October 11, 2011
Books for Tots
How much do we love our public library? "This much!" says Colin.
Every Tuesday Colin, Archer and I walk to our public library, returning a few books and checking out a few more. Or more than a few, as evidenced by the number of books and videos we returned this morning, in anticipation of our trip to Little Rock.
That boy of mine is on a real reading kick these days. I mean, he's always loved books and being read to, but these days he begs us to read him book after book after book, sometimes a dozen in a row. Why? I think it's because I finally found the right kinds of books that capture a toddler's imagination.
At two and a half, Colin is too young for many of the longer picture-story books and too old for most "toddler" books. In fact, the other day I tried to read him Ten Little Fingers and Ten Little Toes, which I had just bought for Archer, and one page in he turned to me and said, "Mama, I can't read this book. This is a baby book."
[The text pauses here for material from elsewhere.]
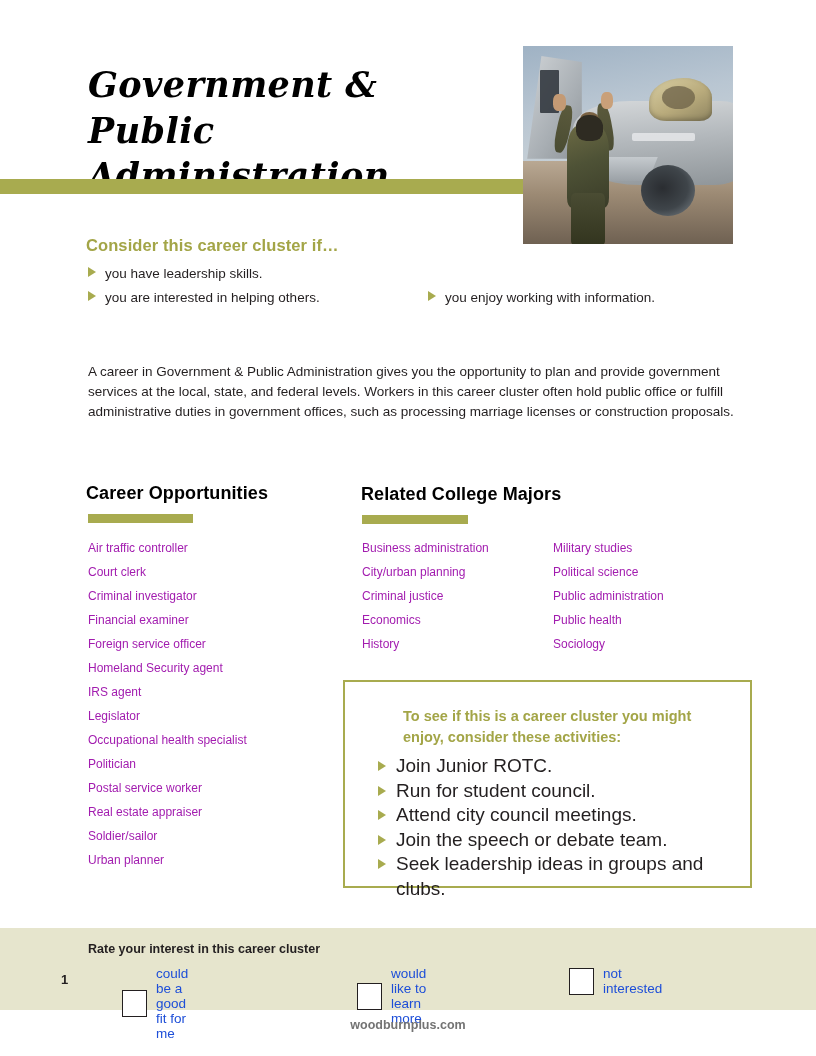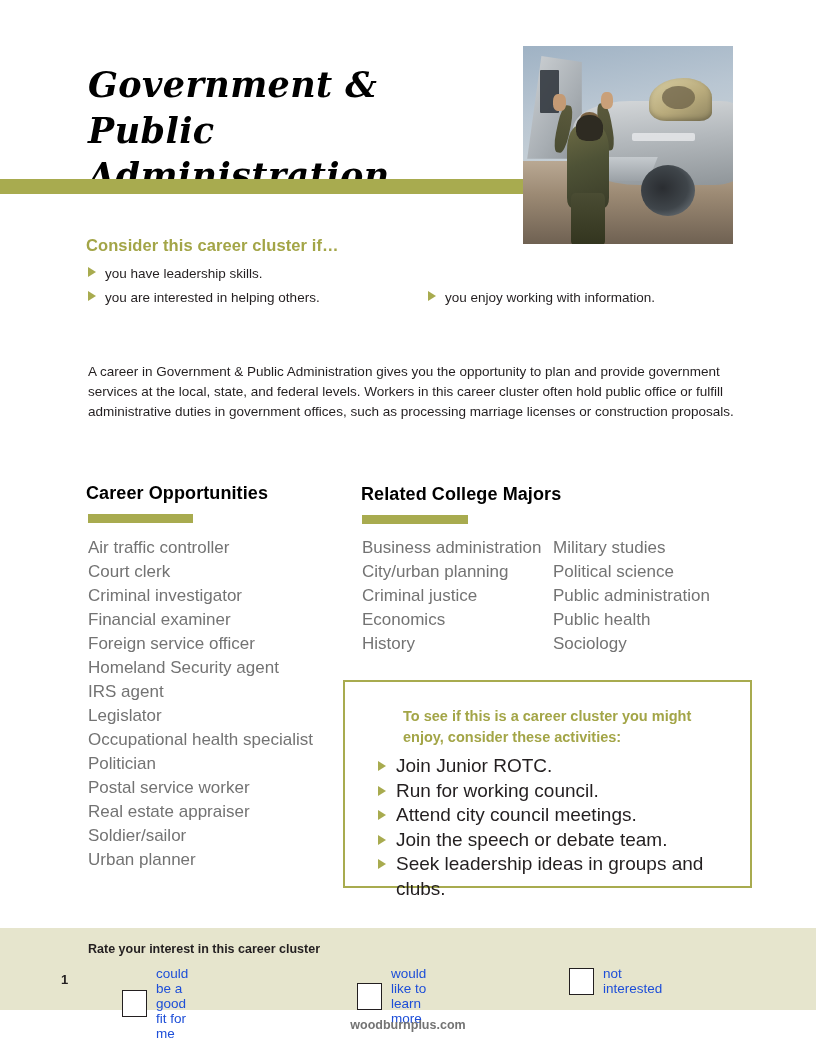"Air traffic controller" .plain-list { color: #737373 -> #a21caf; font-size: 17px -> 12px }
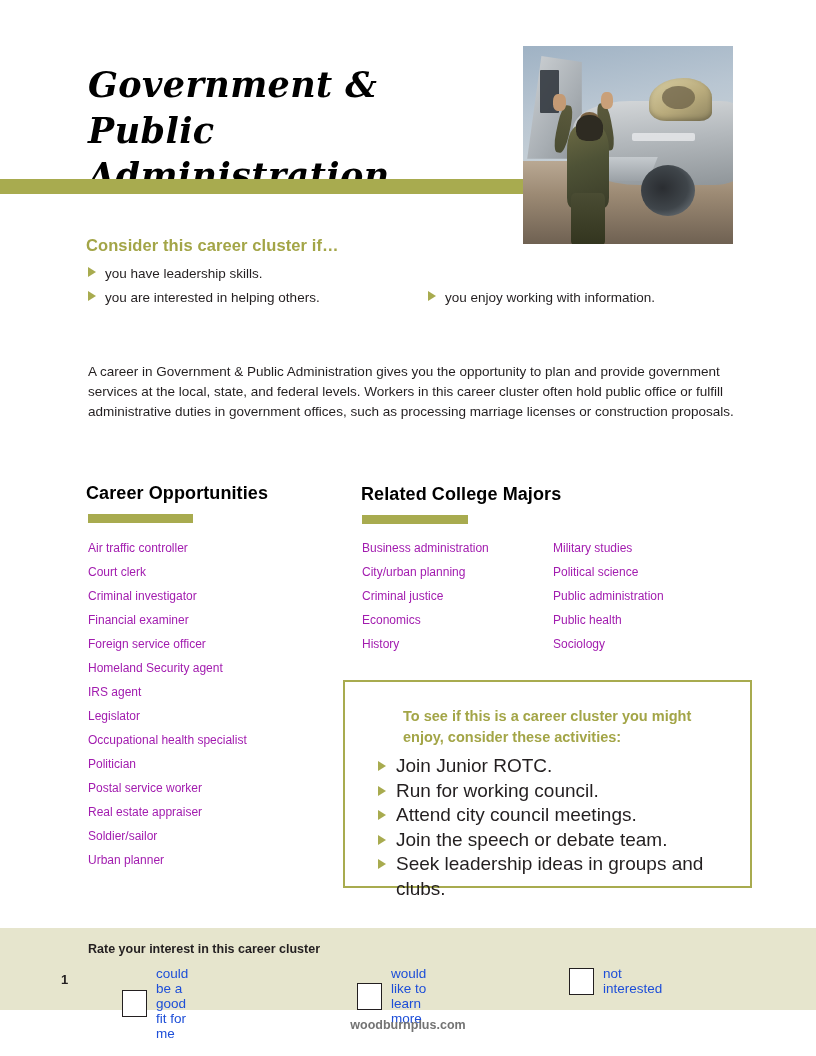"Run for working council." span { text: working -> student }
But so many of the books in the two- to five-year-old range don't appeal to two-to-five year olds at all. You know the ones I'm talking about. All those touchy feel-y books about love and motherhood and apple pie. (That said, he loves Apple Pie by Kate Greenaway.) At two and a half, he's not able to verbalize most of his emotions, let alone care about anyone else's. Besides, some of them just make me want to wretch and are on my own personal banned books list.
Then there are the shelves and shelves of gimmicky books that publishers bring out just in time for Christmas. You know the ones: some story about a rooster who lost his voice and discovered a talent for playing banjo as told by Steve Martin and illustrated by some artist from the New Yorker. Now, I think a book about a banjo-playing rooster would be hilarious, but my two and a half year old could care less. "Too much angst, not enough action," Colin would say to me ... if he could verbalize such criticism.
So what does he like? Fairy tales. I suppose I shouldn't be surprised. These are the stories Western culture has been passing down for hundreds of years, and consequently only the good ones have survived. Also, by the millionth retelling they have been edited and polished to perfection. Most importantly--to Colin at least--they are dark and disturbing and full of action. Parents who abandon their children in the woods. Wolves who eat little pigs and grandmothers and little girls. Dragons and dwarves and witches doing all sorts of magical things. There are the good guys and the bad guys and neither of them of talks about their feelings.
These stories have so inspired him that they have infected all of his play. We don't just go to the playground any more, we play "The Three Billy Goats Gruff" on the bouncy bridge. And no walk in the woods is complete without a hunt for wolves (although I might have had a little something to do with that.)
I know that one day, oh, probably when he's three, he'll want to read the stories about "feelings." And that will be a good thing. But right now, we are very content with "Once upon a time ..."
Here's what we're reading right now. What are your favourite fairy tales and other books for the in-between toddler set?
The Three Billy Goats Gruff. (We own three version, but Colin's favourite is an old "Lady Bird Edition" that Kevin had as a child.)
Little Red Cap, illustrated by Lisbeth Zwerger
Puss in Boots, illustrated by Fred Marcellino
Jack and the Beanstalk, illustrated by Robert MacKenzie
The House that Jack Built, by Diana Mayo
Anything by Paul Galdone: Rumplestiltskin, Henny Penny, The Little Red Hen, The Three Little Pigs, The Three Bears, etc.
Although not "fairy tales," these books about "little people" by Elsa Beskow are among our current favs: Children of the Forest; Woody, Hazel, and Little Pip; The Sun Egg.
Hansel and Gretel and Cinderella as retold by Cynthia Rylant. Although Rylant's versions talk a lot about "feelings," they are also the most insightful retellings of these stories I have ever encountered. I will never think about them in the same way again. And Colin thinks they're pretty good, too.
P.S. I included the illustrators because the pictures make such a difference in the retelling of these stories. Colin and I prefer the more painterly, realistic version to the more wry and cartoonish. After all, toddler don't get irony yet.